Securities and Exchange Commission Chair Gary Gensler has once again indicated that tokens using staking mechanisms could be considered securities under US law.
During an open meeting of the SEC on Wednesday, Gensler reportedly said that Proof-of-Stake (PoS) tokens can be considered securities because investors anticipate a return when they purchase them.
“The investing public is investing anticipating a return, anticipating something on these tokens, whether they’re proof-of-stake tokens, where they’re also looking to get returns on those proof-of-stake tokens and getting 2%, 4%, 18% returns,” the SEC Chair said.
Proof-of-stake is a cryptocurrency consensus mechanism for processing transactions and creating new blocks in a blockchain.
The system works by selecting validators, who stake a certain amount of crypto, in proportion to their quantity of holdings in the associated cryptocurrency.

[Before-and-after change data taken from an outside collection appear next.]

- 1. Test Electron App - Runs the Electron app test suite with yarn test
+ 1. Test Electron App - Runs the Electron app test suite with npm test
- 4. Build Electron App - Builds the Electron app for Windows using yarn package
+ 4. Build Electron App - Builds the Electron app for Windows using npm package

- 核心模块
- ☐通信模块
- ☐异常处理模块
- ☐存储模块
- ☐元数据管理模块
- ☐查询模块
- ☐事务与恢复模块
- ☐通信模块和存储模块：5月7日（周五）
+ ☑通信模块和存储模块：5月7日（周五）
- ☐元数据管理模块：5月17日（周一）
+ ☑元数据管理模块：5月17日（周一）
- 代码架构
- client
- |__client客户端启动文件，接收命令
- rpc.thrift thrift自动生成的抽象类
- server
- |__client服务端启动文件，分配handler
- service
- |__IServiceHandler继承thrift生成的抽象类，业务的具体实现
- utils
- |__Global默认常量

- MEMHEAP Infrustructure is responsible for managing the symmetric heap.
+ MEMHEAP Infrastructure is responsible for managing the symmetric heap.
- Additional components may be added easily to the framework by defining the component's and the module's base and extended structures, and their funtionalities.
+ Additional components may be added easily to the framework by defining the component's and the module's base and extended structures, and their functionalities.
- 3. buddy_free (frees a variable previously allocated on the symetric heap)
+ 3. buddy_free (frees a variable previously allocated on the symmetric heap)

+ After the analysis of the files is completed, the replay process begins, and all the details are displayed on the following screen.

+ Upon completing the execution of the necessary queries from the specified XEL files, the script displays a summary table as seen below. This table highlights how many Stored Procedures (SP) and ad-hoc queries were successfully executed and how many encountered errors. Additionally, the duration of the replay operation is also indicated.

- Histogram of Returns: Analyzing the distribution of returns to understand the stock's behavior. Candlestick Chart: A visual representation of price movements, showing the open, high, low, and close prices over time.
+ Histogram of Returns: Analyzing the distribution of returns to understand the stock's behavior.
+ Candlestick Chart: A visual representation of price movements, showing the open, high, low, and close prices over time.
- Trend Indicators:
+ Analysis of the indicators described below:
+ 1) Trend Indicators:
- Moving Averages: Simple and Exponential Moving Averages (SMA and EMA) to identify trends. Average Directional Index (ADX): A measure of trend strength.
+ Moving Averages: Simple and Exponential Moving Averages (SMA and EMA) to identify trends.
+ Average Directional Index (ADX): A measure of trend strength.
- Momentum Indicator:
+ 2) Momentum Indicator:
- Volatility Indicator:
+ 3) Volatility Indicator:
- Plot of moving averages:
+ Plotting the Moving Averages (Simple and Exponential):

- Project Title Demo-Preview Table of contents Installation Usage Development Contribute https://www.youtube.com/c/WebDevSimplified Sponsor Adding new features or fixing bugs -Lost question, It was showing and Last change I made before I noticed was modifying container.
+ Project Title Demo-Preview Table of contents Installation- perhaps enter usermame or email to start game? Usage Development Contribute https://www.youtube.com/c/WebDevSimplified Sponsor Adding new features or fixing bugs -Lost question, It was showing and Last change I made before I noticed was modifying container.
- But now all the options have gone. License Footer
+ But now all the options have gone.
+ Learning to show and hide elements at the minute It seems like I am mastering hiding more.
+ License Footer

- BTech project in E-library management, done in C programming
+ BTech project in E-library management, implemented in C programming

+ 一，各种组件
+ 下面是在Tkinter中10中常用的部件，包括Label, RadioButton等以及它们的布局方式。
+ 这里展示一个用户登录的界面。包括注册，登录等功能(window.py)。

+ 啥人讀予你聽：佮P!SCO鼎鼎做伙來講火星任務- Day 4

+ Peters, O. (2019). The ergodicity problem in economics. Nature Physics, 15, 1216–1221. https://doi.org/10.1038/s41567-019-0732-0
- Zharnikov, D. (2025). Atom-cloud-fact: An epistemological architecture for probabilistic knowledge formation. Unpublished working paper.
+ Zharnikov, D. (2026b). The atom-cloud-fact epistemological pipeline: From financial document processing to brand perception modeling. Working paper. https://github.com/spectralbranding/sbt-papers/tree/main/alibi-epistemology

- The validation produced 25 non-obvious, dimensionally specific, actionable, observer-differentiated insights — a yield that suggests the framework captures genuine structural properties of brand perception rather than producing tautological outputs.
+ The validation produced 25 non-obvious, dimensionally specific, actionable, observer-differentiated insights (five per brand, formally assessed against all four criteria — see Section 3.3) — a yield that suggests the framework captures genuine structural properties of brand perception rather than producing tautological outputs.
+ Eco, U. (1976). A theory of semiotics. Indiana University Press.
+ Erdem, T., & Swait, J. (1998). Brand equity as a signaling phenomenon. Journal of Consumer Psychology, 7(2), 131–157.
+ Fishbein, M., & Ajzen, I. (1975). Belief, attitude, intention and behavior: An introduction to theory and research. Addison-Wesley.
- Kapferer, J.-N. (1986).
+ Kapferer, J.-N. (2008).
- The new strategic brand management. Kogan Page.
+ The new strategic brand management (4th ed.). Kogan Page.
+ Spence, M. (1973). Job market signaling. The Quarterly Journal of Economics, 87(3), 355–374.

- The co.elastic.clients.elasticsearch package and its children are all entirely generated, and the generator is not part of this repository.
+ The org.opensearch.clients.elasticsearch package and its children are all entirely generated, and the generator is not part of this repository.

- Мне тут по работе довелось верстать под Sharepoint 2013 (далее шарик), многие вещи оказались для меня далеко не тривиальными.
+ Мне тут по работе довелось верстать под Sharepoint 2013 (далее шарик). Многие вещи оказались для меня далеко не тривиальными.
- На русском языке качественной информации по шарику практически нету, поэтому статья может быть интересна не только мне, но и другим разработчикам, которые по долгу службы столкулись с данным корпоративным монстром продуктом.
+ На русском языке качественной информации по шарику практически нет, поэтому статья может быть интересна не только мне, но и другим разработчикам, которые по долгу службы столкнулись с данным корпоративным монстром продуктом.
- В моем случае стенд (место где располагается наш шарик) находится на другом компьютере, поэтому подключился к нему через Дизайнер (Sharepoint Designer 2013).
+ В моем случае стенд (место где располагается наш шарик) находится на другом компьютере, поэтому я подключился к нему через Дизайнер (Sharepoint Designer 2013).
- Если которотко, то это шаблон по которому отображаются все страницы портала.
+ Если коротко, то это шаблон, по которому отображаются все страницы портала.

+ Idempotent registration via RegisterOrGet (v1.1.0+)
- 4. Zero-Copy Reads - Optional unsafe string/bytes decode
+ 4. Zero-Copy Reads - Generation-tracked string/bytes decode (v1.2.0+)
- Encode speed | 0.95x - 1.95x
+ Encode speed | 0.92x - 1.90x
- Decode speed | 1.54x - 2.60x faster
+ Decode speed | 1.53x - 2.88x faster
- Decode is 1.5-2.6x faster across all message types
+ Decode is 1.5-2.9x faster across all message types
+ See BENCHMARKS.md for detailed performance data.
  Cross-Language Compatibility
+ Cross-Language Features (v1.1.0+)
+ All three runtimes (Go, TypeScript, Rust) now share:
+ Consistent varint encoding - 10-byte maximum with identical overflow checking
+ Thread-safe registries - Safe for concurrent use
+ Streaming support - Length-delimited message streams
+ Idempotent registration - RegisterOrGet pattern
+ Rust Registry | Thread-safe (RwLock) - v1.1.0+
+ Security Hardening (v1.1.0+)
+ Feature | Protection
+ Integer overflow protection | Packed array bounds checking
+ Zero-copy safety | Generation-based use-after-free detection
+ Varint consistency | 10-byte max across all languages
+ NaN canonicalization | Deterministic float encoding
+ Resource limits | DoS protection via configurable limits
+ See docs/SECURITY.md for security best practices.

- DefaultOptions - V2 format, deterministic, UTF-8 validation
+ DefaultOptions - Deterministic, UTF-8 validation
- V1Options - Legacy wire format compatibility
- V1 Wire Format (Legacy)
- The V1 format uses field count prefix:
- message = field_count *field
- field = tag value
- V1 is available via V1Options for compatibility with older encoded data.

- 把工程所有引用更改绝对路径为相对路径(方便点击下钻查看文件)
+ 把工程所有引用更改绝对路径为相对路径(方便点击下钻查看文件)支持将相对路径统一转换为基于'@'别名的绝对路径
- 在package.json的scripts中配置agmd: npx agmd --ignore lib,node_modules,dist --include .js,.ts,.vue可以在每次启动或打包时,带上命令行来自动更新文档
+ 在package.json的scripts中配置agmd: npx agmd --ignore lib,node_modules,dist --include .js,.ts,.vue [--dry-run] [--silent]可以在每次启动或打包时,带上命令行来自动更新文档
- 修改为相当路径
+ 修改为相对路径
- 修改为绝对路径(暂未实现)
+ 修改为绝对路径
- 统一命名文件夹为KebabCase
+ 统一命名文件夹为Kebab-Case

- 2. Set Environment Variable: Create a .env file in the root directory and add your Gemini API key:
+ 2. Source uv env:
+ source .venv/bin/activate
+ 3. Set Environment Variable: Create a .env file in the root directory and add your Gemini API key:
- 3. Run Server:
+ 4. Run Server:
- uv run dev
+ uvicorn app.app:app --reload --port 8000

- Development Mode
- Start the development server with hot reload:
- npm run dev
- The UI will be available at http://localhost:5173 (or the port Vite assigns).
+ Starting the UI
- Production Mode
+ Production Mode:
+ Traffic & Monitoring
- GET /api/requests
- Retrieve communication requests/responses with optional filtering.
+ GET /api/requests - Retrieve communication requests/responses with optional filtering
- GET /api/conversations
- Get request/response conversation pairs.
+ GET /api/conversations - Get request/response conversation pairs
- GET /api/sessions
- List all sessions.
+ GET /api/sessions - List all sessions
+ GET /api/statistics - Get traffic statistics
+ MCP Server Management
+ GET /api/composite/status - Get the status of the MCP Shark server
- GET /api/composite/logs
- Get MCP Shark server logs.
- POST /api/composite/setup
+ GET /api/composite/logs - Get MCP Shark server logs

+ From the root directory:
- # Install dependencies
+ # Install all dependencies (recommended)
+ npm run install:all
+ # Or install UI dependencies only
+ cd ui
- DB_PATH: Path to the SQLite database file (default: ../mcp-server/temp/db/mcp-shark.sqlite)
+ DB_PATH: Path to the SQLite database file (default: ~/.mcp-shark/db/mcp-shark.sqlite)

A number of major cryptocurrencies, including Ethereum, the second-largest crypto in terms of market cap, use the PoS consensus mechanism. Gensler added:
“Whatever they’re promoting and putting into a protocol, and locking up their tokens in a protocol, a protocol that’s often a small group of entrepreneurs and developers are developing, I would just suggest that each of these token operators … seek to come into compliance, and the same with the intermediaries.”
Gensler’s remarks came after reporters asked him for his thoughts on statements made by Rostin Behnam, chairman of the Commodity Futures Trading Commission (CFTC), last week, arguing that ether is a commodity and should be regulated by his agency.
In early February, the SEC reached an agreement with crypto exchange Kraken to stop offering staking services or programs to clients in the country.
According to the SEC, Kraken failed “to register the offer and sale of their crypto-asset staking-as-a-service program,” which the commission now qualified as securities.
Aside from the service’s halt, Kraken agreed to pay $30 million in disgorgement, prejudgment interest, and civil penalties.
If PoS tokens are categorized as securities for regulatory purposes, a stronger regulatory crackdown on both ETH as well as nearly all other altcoins can be expected from US regulators.
Such a scenario has long been feared in Ethereum circles, although it remains unclear exactly how it would affect the Ethereum project and the price of ETH.
Regulators Agree that Bitcoin is a Commodity
While the regulatory fate of PoS tokens is yet to be determined, regulators agree that Bitcoin can be viewed as a commodity.
As reported, CFTC Chair has claimed Bitcoin is the only crypto asset that can be categorized as a commodity.
“[Bitcoin is] unlike any commodity we have dealt with,” Behnam said, admitting that the asset is difficult to regulate within the current framework.
Notably, U.S. Senator John Boozman (R-AR) has also revealed that federal courts and the Securities and Exchange Commission (SEC) chairman view Bitcoin as a commodity.
“Bitcoin, although a cryptocurrency, is a commodity. It is a commodity in the eyes of the federal courts and in the opinion of the Securities and Exchange Commission (SEC) chairman.
There is no dispute about this,” he said at the time.